Petrol prices have increased for the first time since June, with a litre retailing at Sh2.22 more from Friday. However, the energy regulator on Thursday spared motorists further charges meant to compensate dealers.
Petrol, mostly consumed by private cars, will cost Nairobi car owners Sh98.30 per litre at the pump from Sh96.08, while diesel is up by a shilling to cost Sh86.86 in the capital city.
The Energy Regulatory Commission (ERC) attributed the increases to higher prices in the global market.
Petrol users were, however, spared a further Sh0.69 charge per litre that the commission had intended to include in the latest review to compensate oil marketers who incurred costs that were not passed on to motorists two years ago.
“The compensation will be paid when prices start decreasing in order to have less impact on consumer prices,” the ERC acting director-general Pavel Oimeke said in a statement Thursday.
Kerosene, mainly used by poor homes for cooking and lighting, is up Sh0.94 to Sh64.36 a litre in the city.
The new prices will be in place until mid-next month when they will be reviewed again by the industry regulator, which imposes price controls for the petroleum products market.

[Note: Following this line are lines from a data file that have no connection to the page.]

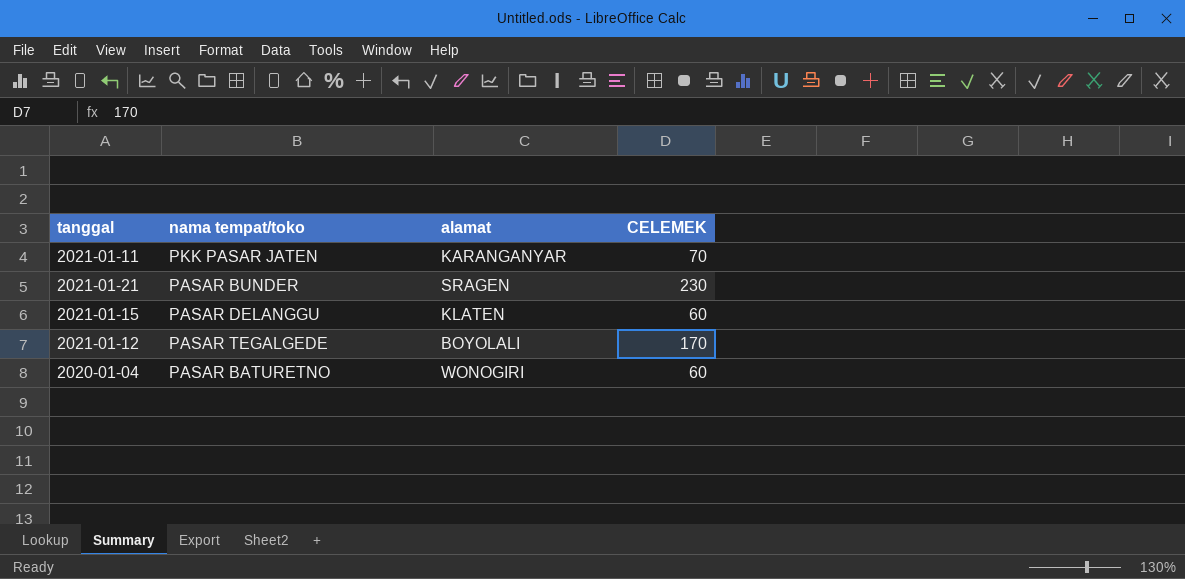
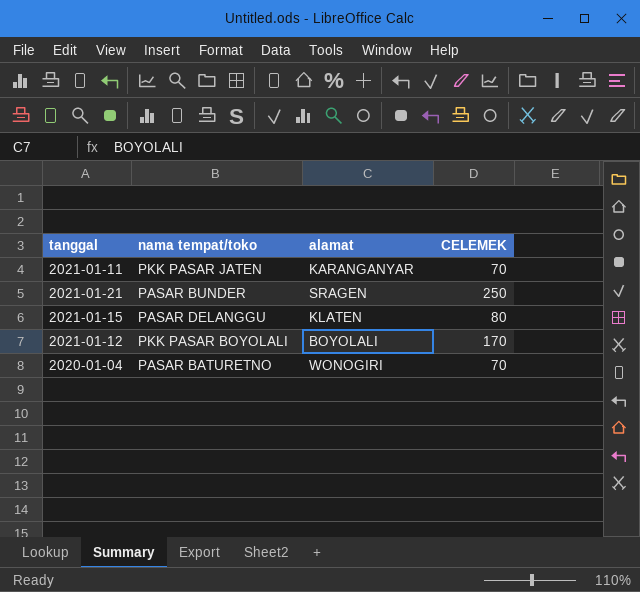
2021-01-21 | CELEMEK: 230 -> 250
2021-01-15 | CELEMEK: 60 -> 80
2021-01-12 | nama tempat/toko: PASAR TEGALGEDE -> PKK PASAR BOYOLALI
2020-01-04 | CELEMEK: 60 -> 70

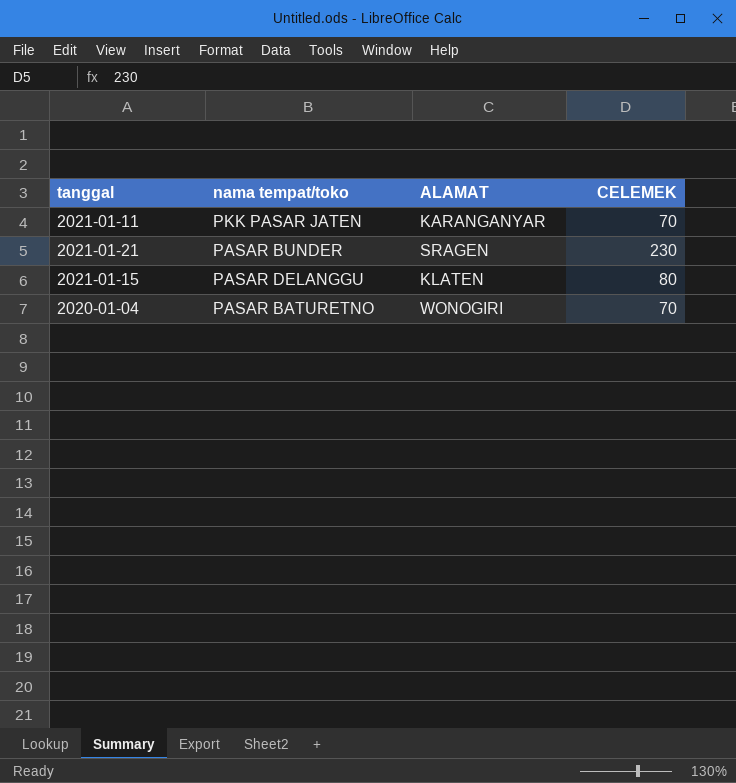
column name: alamat -> ALAMAT
row 2021-01-12: PKK PASAR BOYOLALI | BOYOLALI | 170 -> none
2021-01-21 | CELEMEK: 250 -> 230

The ERC said the pump price increases were driven by a surge in imported cargo, with a tonne of petrol rising by 7.48 per cent, diesel by 1.48 per cent and kerosene by 0.72 per cent.
The petroleum price increases are set to pile pressure on private motorists, transporters, manufacturers and farmers, exerting further pressure on inflation that stood at 8.04 per cent last month, above the government’s preferred ceiling of 7.5 per cent.
Petrol users were expected from today to start paying a Sh945 million compensation, or an additional Sh0.69 per litre over the next six months, but the ERC has opted to delay implementation after gazetting the intention last month.
The compensation is meant to cover oil companies for paying the taxman additional road maintenance levy two years ago but the cost was not passed to consumers during the monthly reviews.
The oil companies are also seeking to recover losses that come with converting imported super petrol cargo from tonnes, the international standard unit, to litres at the local pump.
Petroleum prices vary across Kenya depending on the cost of transport from the Mombasa port, where the imported consignments land and are stored.
Mombasa consumers, therefore, enjoy the lowest retail prices at Sh95.08 a litre for petrol and Sh83.63 for diesel. Mandera motorists pay the highest at Sh112.11 for petrol and Sh100.67 for diesel.